In the early 1990s, researchers began discovering specific genetic fusions in sarcomas, such as in rhabdomyosarcoma and Ewing sarcoma, which helped to differentiate these types more clearly. Over the years, we’ve improved our ability to diagnose conditions accurately, moving away from lumping them all together.

Now, with advancements in genomic medicine like Next Generation Sequencing and chromosomal microarray, we are gaining deeper insights into the different biological factors and their interactions. This knowledge provides valuable information on how patients may respond to treatment and helps us target these fusions more precisely for better patient outcomes.

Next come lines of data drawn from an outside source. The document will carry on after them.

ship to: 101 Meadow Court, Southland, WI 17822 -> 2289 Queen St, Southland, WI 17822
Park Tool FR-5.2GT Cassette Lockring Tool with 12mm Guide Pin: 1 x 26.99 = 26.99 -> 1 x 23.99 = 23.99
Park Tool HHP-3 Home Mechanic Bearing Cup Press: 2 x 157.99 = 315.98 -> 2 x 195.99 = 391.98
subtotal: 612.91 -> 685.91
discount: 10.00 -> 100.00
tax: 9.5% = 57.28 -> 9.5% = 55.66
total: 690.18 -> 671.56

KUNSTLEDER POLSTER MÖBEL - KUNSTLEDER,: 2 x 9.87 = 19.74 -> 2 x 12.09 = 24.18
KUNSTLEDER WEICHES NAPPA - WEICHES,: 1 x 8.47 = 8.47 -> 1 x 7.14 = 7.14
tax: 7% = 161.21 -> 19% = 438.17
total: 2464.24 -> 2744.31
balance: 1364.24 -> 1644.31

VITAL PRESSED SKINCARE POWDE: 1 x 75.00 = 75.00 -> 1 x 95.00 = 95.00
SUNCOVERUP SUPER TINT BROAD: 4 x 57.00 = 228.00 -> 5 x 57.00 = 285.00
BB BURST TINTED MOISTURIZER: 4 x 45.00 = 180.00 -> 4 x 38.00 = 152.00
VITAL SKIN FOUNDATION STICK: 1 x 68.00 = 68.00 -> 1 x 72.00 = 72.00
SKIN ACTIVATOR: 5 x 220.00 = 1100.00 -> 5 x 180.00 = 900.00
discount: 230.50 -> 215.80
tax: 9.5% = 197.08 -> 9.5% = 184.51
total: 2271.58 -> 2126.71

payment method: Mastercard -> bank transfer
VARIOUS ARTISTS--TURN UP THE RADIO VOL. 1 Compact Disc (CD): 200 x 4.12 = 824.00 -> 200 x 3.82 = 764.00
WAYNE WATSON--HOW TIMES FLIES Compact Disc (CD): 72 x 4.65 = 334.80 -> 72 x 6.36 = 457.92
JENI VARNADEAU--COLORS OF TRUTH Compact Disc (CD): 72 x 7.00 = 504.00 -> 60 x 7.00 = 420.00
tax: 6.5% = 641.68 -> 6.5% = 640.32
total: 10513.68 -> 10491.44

Shushan Hovsepyan: That’s very helpful. Thank you for sharing that. I also wanted to discuss one of your recent articles, which I’m also interested in.

Could you please share with our listeners what were the key findings of your recent meta-analysis regarding the efficacy of vinorelbine in treating relapsed/refractory ALV and embryonal rhabdomyosarcoma?

Leo Mascarenhas: Using vinorelbine and cyclophosphamide in rhabdomyosarcoma at the time of relapse has proven to be a reasonable strategy. This approach builds on the work done in Italy by Dr. Casanova and colleagues, who observed that combining vinorelbine with oral cyclophosphamide may benefit patients with rhabdomyosarcoma.

Before that, the Children’s Oncology Group conducted a phase two trial with vinorelbine, which also showed positive responses in rhabdomyosarcoma compared to other tumors treated. I was fortunate to run a phase two clinical trial through the Children’s Oncology Group, which was a collaborative effort with the Soft Tissue Sarcoma Committee.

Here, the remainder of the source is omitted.